● WHAT TO DO
Nothing but the lines from the one containing "subtotal: 39022.59 -> 19076.47" through the last line of the records below should be written out, each exactly as it stands.

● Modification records
Content starts

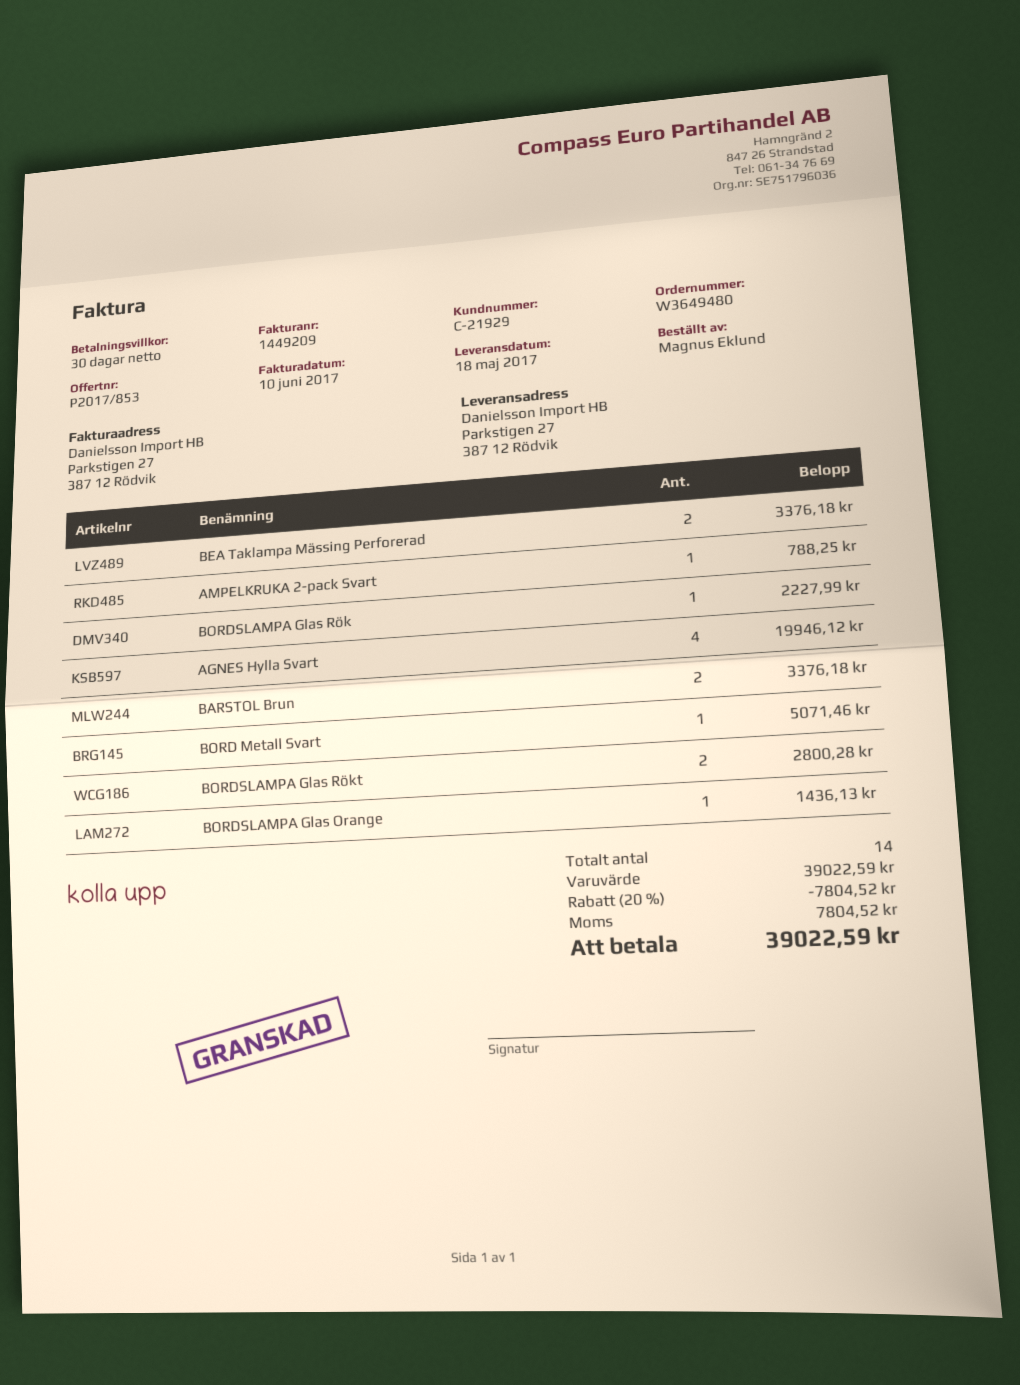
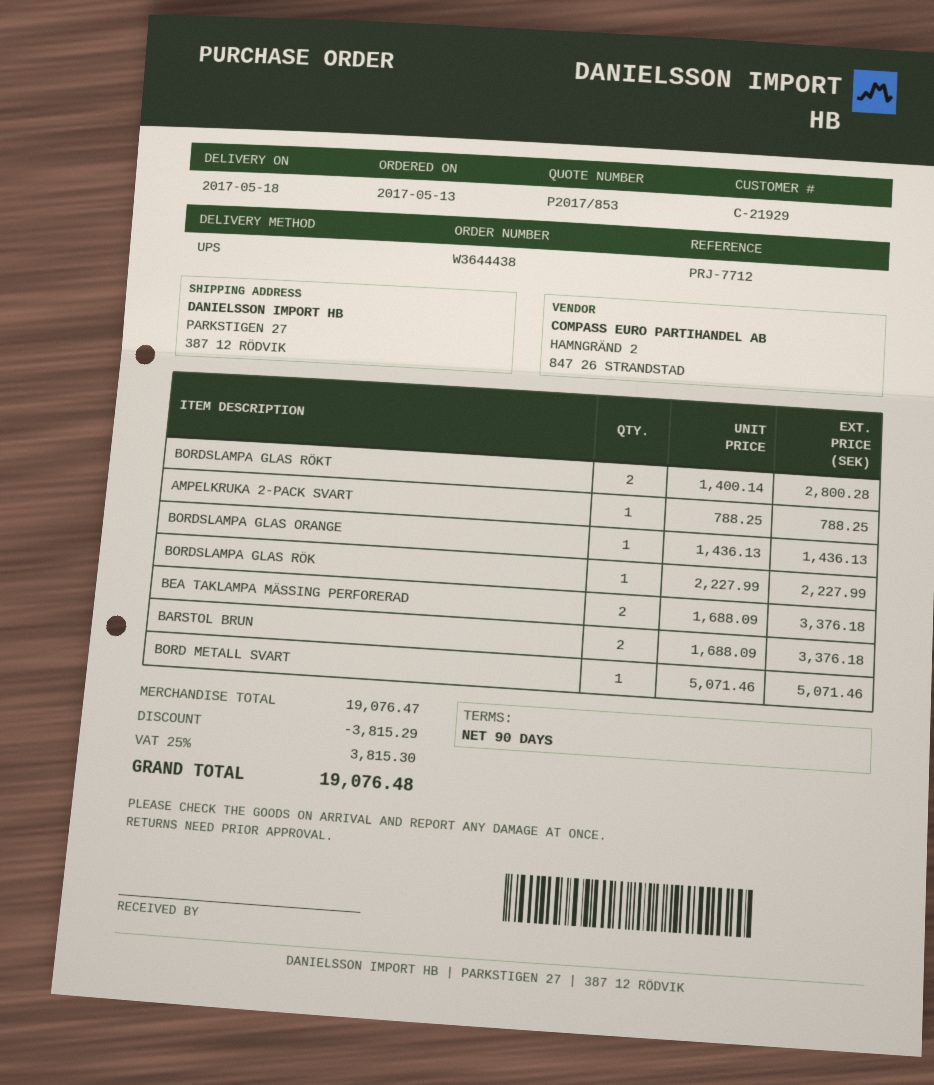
order number: W3649480 -> W3644438
payment terms: 30 days -> 90 days
AGNES Hylla Svart: 4 for 19946.12 -> none
subtotal: 39022.59 -> 19076.47
discount: 7804.52 -> 3815.29
tax: 7804.52 -> 3815.30
total: 39022.59 -> 19076.48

Content ends

● OUTPUT OF THE EXERCISE
subtotal: 39022.59 -> 19076.47
discount: 7804.52 -> 3815.29
tax: 7804.52 -> 3815.30
total: 39022.59 -> 19076.48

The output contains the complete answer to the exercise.